When Texas conservatives wanted to deemphasize slavery, racism, and authoritarianism in the history of the Civil War, they did not erect new statues. They simply changed their textbooks, which presently refer to chattel slavery not as a cause of the war, but rather a “side issue.” Textbooks are not statues. They are not designed to emphasize the parts of history with which we are most comfortable. They are designed to teach children facts. When they are pumped with ahistorical nonsense, the result is widespread public ignorance. If future generations cannot remember or understand the past, the culprit will be cynical political dishonesty in the education system, not imaginary liberal kulturkampf.

Harvard is by no means isolated from all this. After the University announced a plan to remove the phrase “stock of the Puritans” from the lyrics to “Fair Harvard,” the Internet rang with the anguished cries of aggrieved conservatives, furious at our political correctness. Fox even ran an interview with a Harvard student, going so far as to accuse Harvard of “trying to undo history.” Claims like this are mind-flayingly vapid. Just like statues, songs like “Fair Harvard” are commemorative and memorial. No one at the University is busily tearing the Puritans from the historical record. Rather, the Inclusion and Belonging Task Force reasonably decided that tying Harvard’s future exclusively to the “stock of the Puritans” is unwise.

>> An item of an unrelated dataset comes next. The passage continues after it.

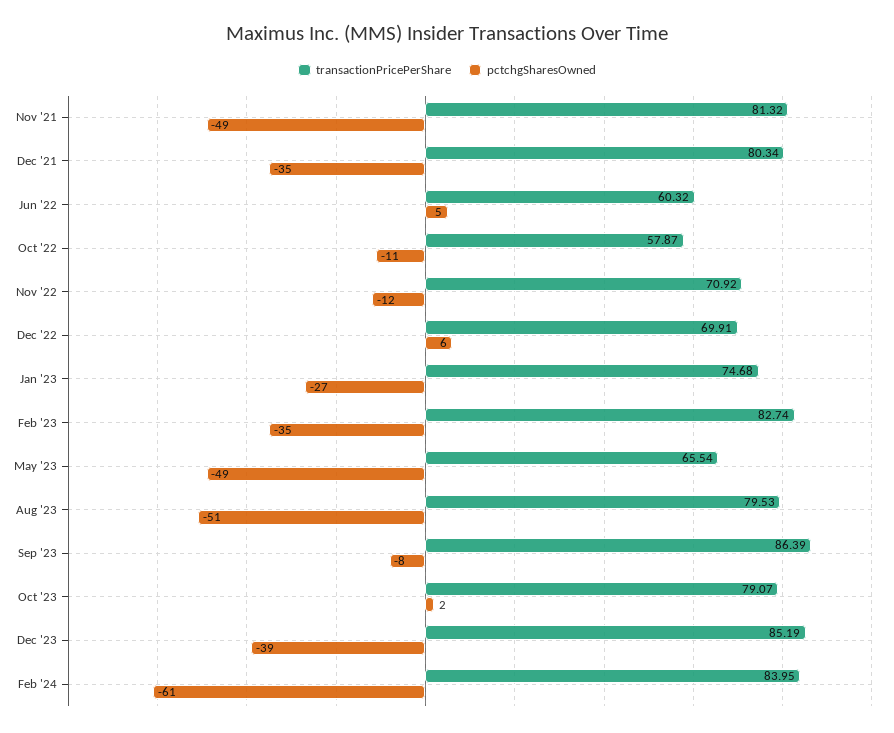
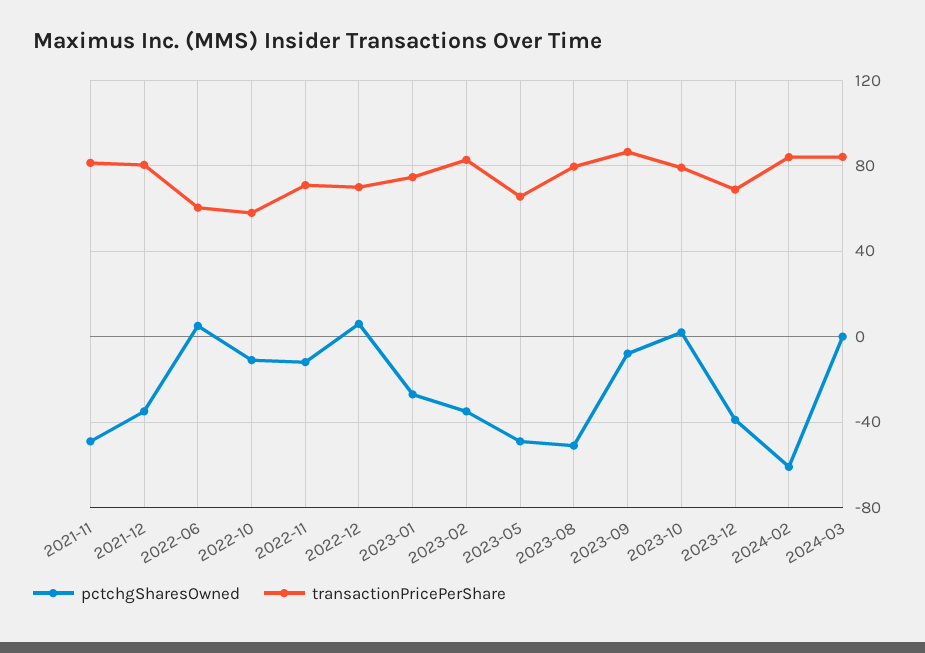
transactionPricePerShare, Dec '23: 85.19 -> 70
pctchgSharesOwned, 2024-03: none -> 0
transactionPricePerShare, 2024-03: none -> 85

There is also the question of whether disadvantaged populations even have any motive to delete history. American chattel slavery, for example, destroyed family trees; it is the reason most American black people have only a vague sense of their true heritage. So why would we want our white countrymen to forget that their ancestors worked ours to death? Between 1877 and 1950 there were 3,959 documented lynchings of black people in the United States. None of this can be undone or forgotten. The removal of Confederate statues, renaming of buildings, and changing of faculty titles is an effort to stop the glorification of America’s darkest crimes, not some vast conspiracy to rewrite and sanitize the past.

Kiran O. Hampton ’20 is a Crimson editorial editor in Eliot House.